[Extracted information]
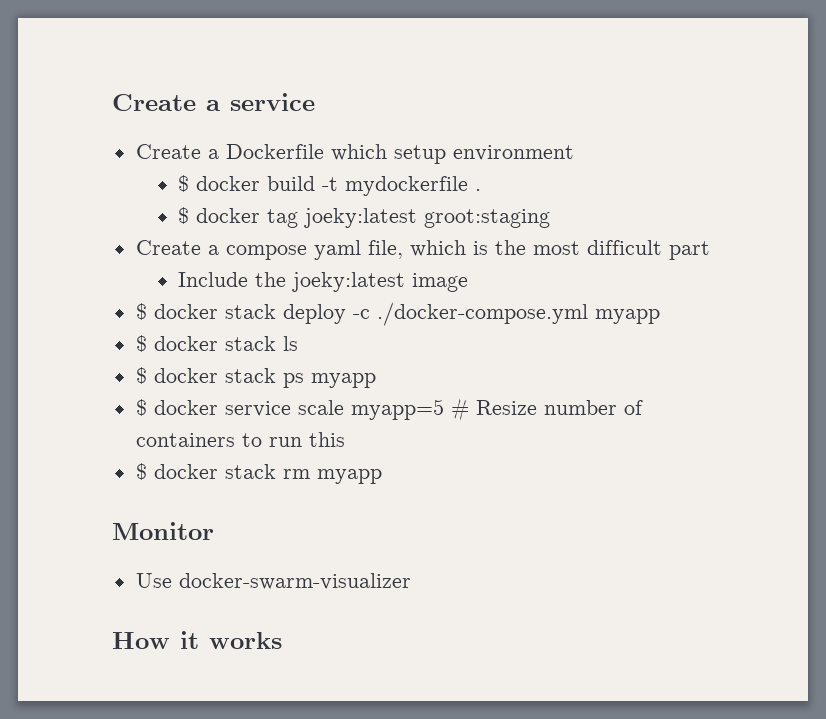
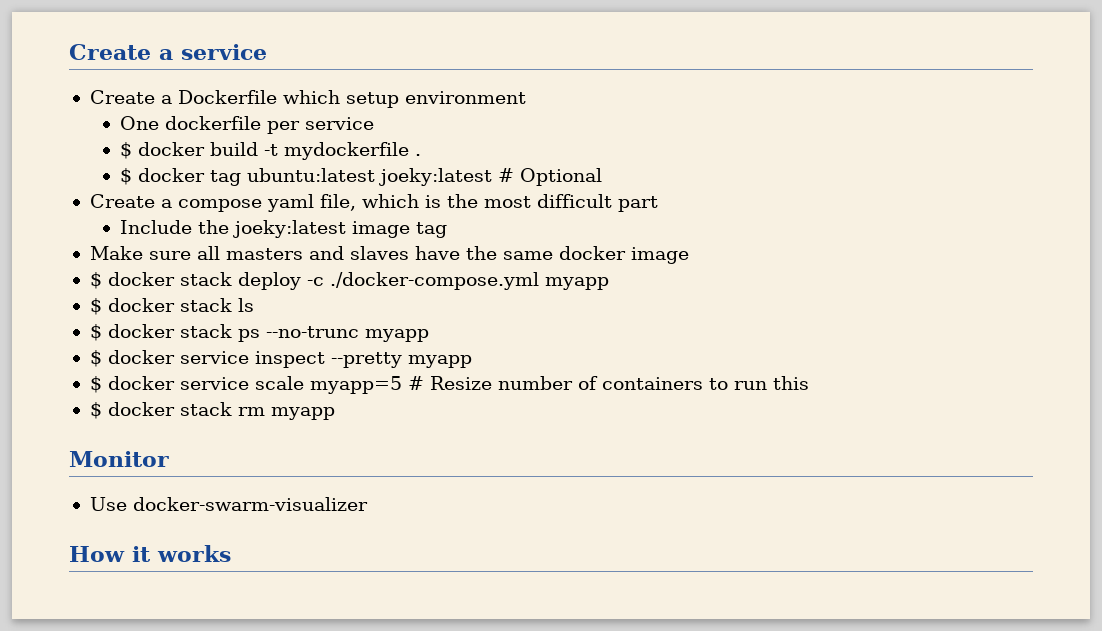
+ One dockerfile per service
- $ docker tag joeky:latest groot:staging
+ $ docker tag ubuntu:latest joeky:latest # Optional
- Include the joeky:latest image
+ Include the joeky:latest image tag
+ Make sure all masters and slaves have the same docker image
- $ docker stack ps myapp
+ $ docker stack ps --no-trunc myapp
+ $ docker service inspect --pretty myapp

[What is expected] Extract each line from the entries above that contains the string "Include".

[Written solution]
- Include the joeky:latest image
+ Include the joeky:latest image tag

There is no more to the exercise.